18 June 2010

US protectionism compounded the Gulf disaster

Rather too many Brits buy into the idea that the USA is a bastion of free market capitalism. In fact the US economy is burdened with a host of special interests regulations, many of them remarkably harmful. Among the latter is the 1920 Jones Act, which requires vessels operating in American waters to be built, owned, and manned by Americans. In conjunction with swinish behaviour by the deeply corrupt (if that is not a redundancy) maritime labour unions, the Jones Act destroyed the once vigorous American merchant marine.

An article by Deroy Murdock in National Review argues that the Jones Act has contributed significantly to the damage done by the oil gusher in the Mexican Gulf:
On April 20, the Deepwater Horizon exploded, killed eleven oil-rig workers, and began gushing perhaps 60,000 barrels of petroleum into the Gulf of Mexico daily. Three days later, the Dutch offered to sail to the rescue on ships bedecked with oil-skimming booms. They also had a plan for erecting protective sand barricades.

“The embassy got a nice letter from the administration that said, ‘Thanks, but no thanks,’” Dutch consul general Geert Visser told the
Houston Chronicle’s Loren Steffy. “What’s wrong with accepting outside help?” Visser wondered. “If there’s a country that’s experienced with building dikes and managing water, it’s the Netherlands.”

Had those Dutch ships departed nearly two months ago, who knows how much oil they already would have absorbed and how many pelicans now would soar rather than soak in soapy water while wildlife experts clean their wings.

After initially refusing to name them, the State Department on May 5 declared that Canada, Croatia, France, Germany, Holland, Ireland, Mexico, Norway, Romania, South Korea, Spain, Sweden, the U.K., and the U.N. had also offered skimmer boats and other assets and experts to prevent the oil from destroying dolphins, crabs, oysters, and this disaster’s other defenseless victims.

Alas, they were turned away.

“While there is no need right now that the U.S. cannot meet,” read a State Department statement, “the U.S. Coast Guard is assessing these offers of assistance to see if there will be something which we will need in the near future.”
Foreign Policy’s Josh Rogin translated this into plain English: “The current message to foreign governments is: Thanks but no thanks, we’ve got it covered.”
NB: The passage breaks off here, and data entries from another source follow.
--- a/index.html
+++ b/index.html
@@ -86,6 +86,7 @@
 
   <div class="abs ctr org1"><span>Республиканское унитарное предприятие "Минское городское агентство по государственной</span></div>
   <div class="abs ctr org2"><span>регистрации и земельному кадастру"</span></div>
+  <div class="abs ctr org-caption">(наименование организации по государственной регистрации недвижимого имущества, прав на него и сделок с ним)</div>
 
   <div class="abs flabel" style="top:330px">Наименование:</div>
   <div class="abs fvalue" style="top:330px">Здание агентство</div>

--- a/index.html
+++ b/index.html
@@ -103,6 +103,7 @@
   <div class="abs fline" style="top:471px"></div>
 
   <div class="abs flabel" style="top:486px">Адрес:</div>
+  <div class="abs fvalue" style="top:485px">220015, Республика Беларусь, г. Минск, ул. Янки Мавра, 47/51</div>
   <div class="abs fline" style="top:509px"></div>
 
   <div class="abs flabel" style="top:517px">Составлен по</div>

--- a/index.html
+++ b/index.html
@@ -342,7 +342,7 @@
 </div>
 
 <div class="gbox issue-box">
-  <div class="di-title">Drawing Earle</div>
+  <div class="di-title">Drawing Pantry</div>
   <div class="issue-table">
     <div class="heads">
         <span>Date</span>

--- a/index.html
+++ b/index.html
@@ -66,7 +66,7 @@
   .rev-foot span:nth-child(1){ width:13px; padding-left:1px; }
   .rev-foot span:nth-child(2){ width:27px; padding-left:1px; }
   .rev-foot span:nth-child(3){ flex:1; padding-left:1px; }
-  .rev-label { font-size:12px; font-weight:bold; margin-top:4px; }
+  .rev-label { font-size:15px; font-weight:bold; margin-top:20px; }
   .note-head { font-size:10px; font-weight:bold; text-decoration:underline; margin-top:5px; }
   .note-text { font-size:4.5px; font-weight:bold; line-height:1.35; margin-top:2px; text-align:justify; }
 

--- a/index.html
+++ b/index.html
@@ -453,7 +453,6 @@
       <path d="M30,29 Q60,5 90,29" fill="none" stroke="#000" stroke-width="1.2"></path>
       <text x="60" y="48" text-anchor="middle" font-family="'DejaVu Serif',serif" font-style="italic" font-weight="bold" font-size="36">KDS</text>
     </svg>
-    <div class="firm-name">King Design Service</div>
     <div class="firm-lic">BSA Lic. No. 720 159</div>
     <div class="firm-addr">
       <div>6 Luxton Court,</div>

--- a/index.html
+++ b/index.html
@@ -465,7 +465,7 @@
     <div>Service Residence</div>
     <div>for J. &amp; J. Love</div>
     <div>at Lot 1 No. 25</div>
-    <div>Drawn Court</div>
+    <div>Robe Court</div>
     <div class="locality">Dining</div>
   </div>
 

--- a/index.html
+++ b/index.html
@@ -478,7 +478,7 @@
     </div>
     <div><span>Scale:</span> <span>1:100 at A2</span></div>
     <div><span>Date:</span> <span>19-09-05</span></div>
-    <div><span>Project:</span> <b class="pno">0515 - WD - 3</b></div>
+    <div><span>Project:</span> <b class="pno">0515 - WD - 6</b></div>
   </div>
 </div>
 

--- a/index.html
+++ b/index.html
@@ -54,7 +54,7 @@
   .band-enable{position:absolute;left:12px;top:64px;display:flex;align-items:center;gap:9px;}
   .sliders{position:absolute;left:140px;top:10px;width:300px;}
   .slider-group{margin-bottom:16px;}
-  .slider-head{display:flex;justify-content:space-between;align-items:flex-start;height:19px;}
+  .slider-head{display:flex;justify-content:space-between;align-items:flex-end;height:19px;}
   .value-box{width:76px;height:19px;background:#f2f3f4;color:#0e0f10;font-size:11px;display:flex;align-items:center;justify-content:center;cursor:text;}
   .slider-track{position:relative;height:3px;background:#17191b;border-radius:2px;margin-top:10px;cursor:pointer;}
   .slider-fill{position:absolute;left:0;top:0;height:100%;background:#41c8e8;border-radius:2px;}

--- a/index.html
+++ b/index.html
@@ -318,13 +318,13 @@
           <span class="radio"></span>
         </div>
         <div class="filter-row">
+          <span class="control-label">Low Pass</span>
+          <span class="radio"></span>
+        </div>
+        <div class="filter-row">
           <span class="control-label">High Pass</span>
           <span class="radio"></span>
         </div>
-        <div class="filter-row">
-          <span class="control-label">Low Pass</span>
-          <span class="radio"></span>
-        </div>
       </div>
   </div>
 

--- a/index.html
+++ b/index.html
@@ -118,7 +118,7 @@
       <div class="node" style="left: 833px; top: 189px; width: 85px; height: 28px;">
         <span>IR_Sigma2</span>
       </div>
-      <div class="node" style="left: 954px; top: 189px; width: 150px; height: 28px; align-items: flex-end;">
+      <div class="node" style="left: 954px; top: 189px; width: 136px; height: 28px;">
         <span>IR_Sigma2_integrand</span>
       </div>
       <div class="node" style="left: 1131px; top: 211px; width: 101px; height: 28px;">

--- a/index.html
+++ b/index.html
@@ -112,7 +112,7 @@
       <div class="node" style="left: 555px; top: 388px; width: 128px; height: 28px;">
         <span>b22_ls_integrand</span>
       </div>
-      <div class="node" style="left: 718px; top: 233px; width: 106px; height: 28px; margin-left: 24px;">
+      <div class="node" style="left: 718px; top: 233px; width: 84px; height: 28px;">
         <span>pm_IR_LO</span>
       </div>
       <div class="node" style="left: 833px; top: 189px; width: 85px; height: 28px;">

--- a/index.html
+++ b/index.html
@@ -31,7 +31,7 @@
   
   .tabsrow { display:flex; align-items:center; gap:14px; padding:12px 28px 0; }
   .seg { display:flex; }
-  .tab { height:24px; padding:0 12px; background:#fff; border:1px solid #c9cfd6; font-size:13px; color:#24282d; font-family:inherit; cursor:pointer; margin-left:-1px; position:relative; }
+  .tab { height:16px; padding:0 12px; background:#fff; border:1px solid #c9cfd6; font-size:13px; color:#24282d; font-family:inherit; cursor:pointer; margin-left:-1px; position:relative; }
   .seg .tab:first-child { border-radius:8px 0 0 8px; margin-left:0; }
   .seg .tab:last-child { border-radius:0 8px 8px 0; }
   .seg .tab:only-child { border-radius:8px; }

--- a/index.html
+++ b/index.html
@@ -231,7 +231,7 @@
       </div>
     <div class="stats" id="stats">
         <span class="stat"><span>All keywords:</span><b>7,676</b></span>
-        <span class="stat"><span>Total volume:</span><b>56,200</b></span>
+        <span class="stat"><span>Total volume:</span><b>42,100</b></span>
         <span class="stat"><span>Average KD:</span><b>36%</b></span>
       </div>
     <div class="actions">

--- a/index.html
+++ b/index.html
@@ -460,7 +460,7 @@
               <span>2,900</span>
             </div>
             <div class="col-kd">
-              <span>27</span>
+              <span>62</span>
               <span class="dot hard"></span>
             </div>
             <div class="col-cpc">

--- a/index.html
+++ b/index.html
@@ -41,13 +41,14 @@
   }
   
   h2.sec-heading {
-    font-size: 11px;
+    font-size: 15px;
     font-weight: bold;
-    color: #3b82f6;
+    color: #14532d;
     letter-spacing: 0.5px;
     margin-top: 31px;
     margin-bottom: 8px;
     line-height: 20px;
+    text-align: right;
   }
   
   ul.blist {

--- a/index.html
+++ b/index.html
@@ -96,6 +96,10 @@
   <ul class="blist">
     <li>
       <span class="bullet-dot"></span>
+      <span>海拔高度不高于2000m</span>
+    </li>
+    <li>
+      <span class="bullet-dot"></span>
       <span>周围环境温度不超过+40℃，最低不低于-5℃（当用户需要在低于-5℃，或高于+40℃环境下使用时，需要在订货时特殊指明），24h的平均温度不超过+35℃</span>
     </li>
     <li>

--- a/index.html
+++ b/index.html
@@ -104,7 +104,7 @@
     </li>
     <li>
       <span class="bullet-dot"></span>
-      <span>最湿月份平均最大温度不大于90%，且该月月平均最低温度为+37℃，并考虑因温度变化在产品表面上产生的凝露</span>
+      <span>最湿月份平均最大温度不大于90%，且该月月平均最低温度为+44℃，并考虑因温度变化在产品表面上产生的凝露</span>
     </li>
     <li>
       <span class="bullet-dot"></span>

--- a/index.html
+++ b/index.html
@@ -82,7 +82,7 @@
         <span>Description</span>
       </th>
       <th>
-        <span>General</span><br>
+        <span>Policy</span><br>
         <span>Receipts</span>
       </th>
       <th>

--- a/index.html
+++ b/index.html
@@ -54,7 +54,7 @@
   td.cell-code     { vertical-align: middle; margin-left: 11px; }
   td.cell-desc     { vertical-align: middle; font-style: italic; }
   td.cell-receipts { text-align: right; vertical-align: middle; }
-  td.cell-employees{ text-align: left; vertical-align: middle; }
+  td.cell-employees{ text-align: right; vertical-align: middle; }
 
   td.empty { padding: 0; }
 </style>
Had Obama instead waived the Jones Act via executive order - as did Pres. George W. Bush three days after Hurricane Katrina - that S.O.S. would have summoned a global armada of mercy. Who knows how many fishing, shrimping, and seafood-processing jobs this would have saved? Instead, thousands of Gulf Coast workers will endure a long march from dormant docks to bustling unemployment lines.

1 comment:

  1. I hope you have noted that when Texas Congressman Burton kept apologizing to the BP Chairman for his government's 'mugging' of a major corporation, one of the principal responses was from the Republican Congressional Representatives from Louisiana, Mississippi and Alabama, all of whom, unlike Texas, had shorelines affected by the oil spill. They seem to have suggested that he should be summarily removed from the Energy Committee. He should only pray to St.Richard of the Beltway.